- Marianne Preger-Simon in 2019
- Born: Marianne Preger March 6, 1929 New York City, U.S.
- Died: November 22, 2024 (aged 95) Addison, Vermont, U.S.
- Education: Cornell University; Black Mountain College; University of Massachusetts at Amherst;
- Known for: Dance
- Movement: Modern dance

= Marianne Preger-Simon =

American dancer (1929–2024)

Marianne Preger-Simon (March 6, 1929 – November 22, 2024) was an American dancer, choreographer, writer, and psychotherapist. She was best known for her work as a founding member of the Merce Cunningham Dance Company.

==Early life and education==
Marianne Preger was born in Brooklyn, New York, on March 6, 1929.

She attended Cornell University for two years before moving to Paris in 1948, where she attended Éducation par le Jeu Dramatique (ÉPJD—Education through Dramatic Play) founded by Jean-Louis Barrault. In 1949 she met Merce Cunningham, shortly after watching him perform at a dance concert in French painter Jean Hélion's Paris studio.

After meeting Cunningham, Preger-Simon moved to New York City to study with him one-on-one. From 1949, she was his first student.

==Merce Cunningham Dance Company==
In the summer of 1953, Merce Cunningham taught at Black Mountain College in North Carolina. Preger-Simon was one of the seven dancers from his studio that he brought with him, supporting their stay by forgoing payment during his residency. The other students were Jo Anne Melsher, Remy Charlip, Carolyn Brown, Paul Taylor, Anita Dencks, and Viola Farber. This was the beginning of the troupe that would become the Merce Cunningham Dance Company (MCDC).
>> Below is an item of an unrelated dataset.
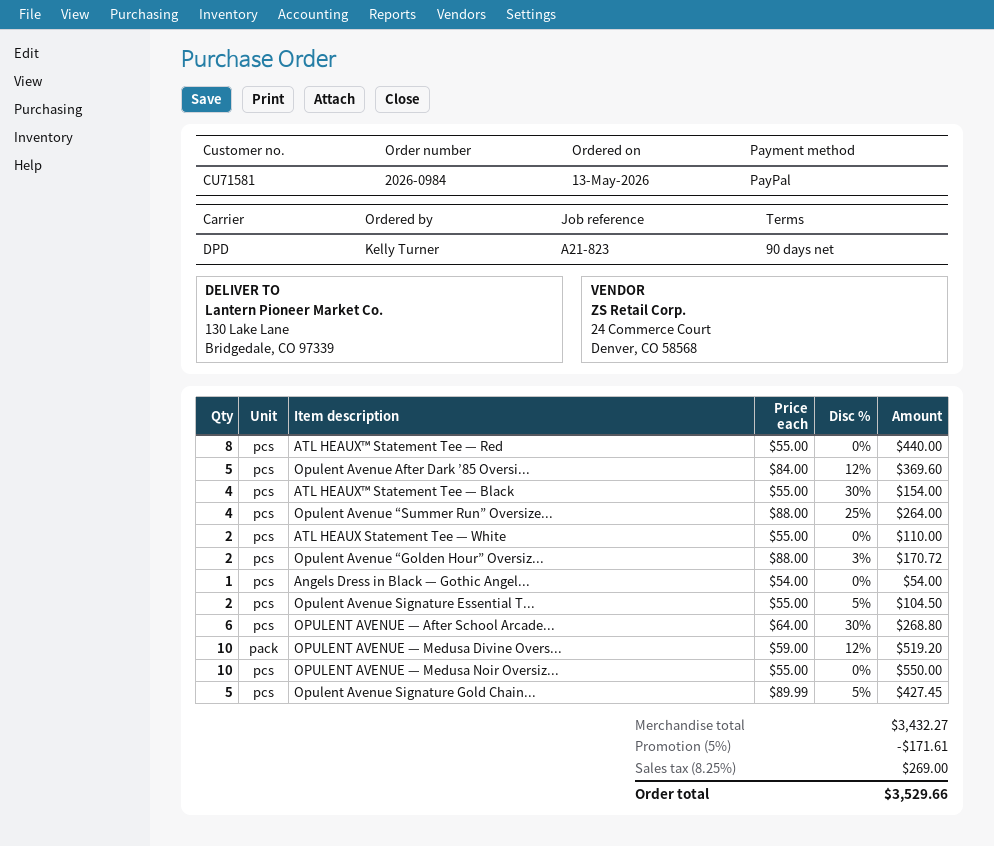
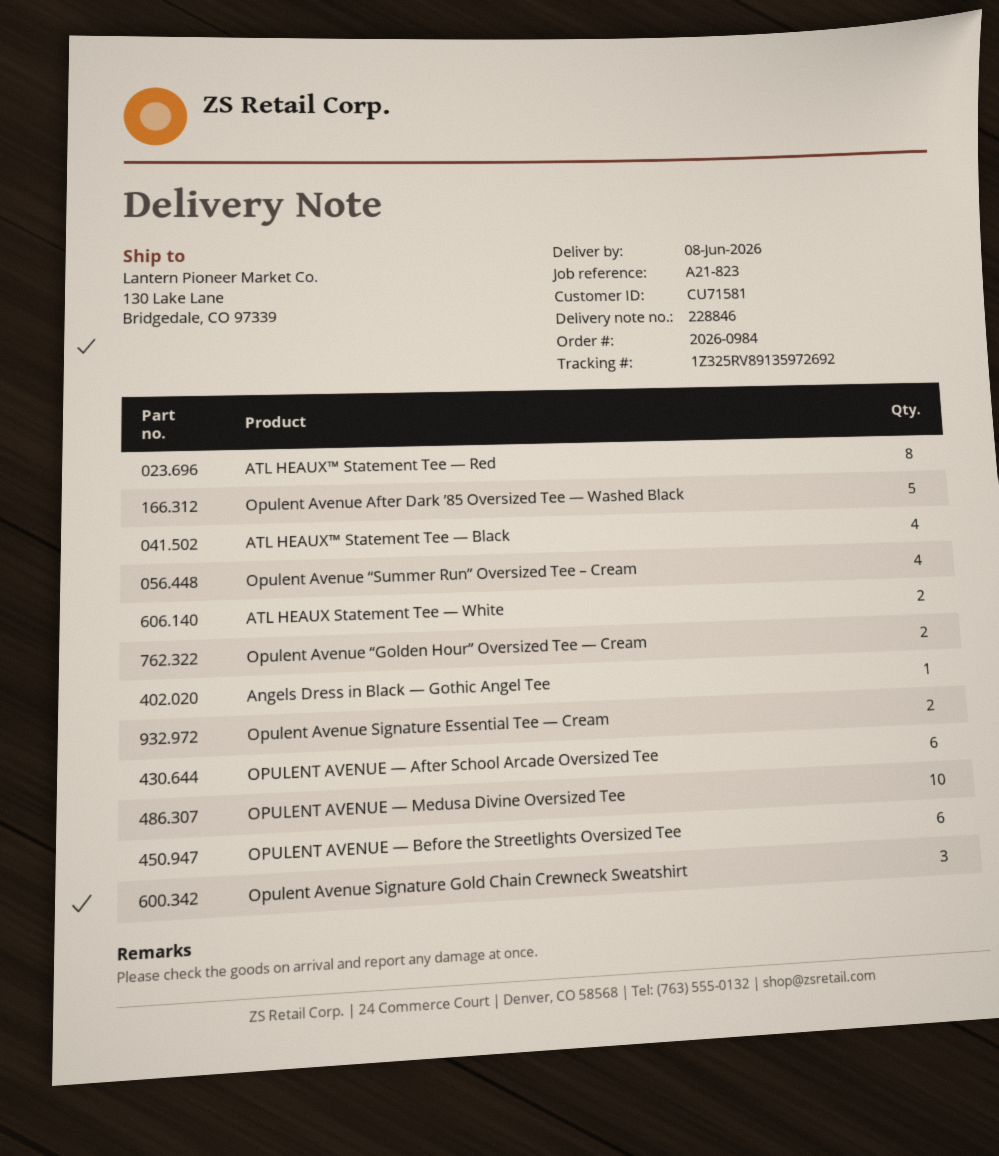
OPULENT AVENUE — Medusa Noir Oversiz...: 10 -> none
Opulent Avenue Signature Gold Chain...: 5 -> 3
OPULENT AVENUE — Before the Streetlights Oversized Tee: none -> 6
Preger-Simon danced with the company until 1958, including in the company's first two appearances at Jacob's Pillow. She performed in repertory including Dime-a-Dance, Banjo, Minutiae, Suite for Five, and Septet.
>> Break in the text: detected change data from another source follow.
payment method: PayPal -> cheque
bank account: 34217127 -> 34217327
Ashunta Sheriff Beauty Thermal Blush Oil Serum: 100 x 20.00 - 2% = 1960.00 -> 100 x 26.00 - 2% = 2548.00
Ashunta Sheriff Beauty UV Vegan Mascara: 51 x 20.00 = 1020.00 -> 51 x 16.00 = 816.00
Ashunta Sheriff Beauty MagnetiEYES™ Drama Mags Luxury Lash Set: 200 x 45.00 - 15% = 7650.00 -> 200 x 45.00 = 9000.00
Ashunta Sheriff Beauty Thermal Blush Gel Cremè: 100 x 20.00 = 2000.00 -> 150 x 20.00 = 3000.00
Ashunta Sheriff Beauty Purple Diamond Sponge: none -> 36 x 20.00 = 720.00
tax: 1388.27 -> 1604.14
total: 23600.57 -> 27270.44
During those years, she also taught dance, drama, and world literature at the New Lincoln School in Manhattan.

In 1958, Preger-Simon retired from her career as a dancer in order to raise children. However, her close association with Merce Cunningham continued until his death in 2009.

In 2019, she released her memoir, Dancing With Merce Cunningham, which offers an intimate look at her friendship with Cunningham, the formative years and evolution of the company, and her career as a dancer. Her photographs and drawings from her time as an early dancer with the MCDC have been collected by and featured in several exhibitions at the Asheville Art Museum and Black Mountain College Museum + Arts Center.

==Later career==
After retiring from dance, Preger-Simon received her Ed.D from the University of Massachusetts at Amherst and began a forty-year career as a psychotherapist.

==Personal life==
Preger-Simon lived in Whately, Massachusetts. She died in November 2024, at the age of 95.

==Books==
- Preger-Simon, Marianne (2019). "Dancing with Merce Cunningham"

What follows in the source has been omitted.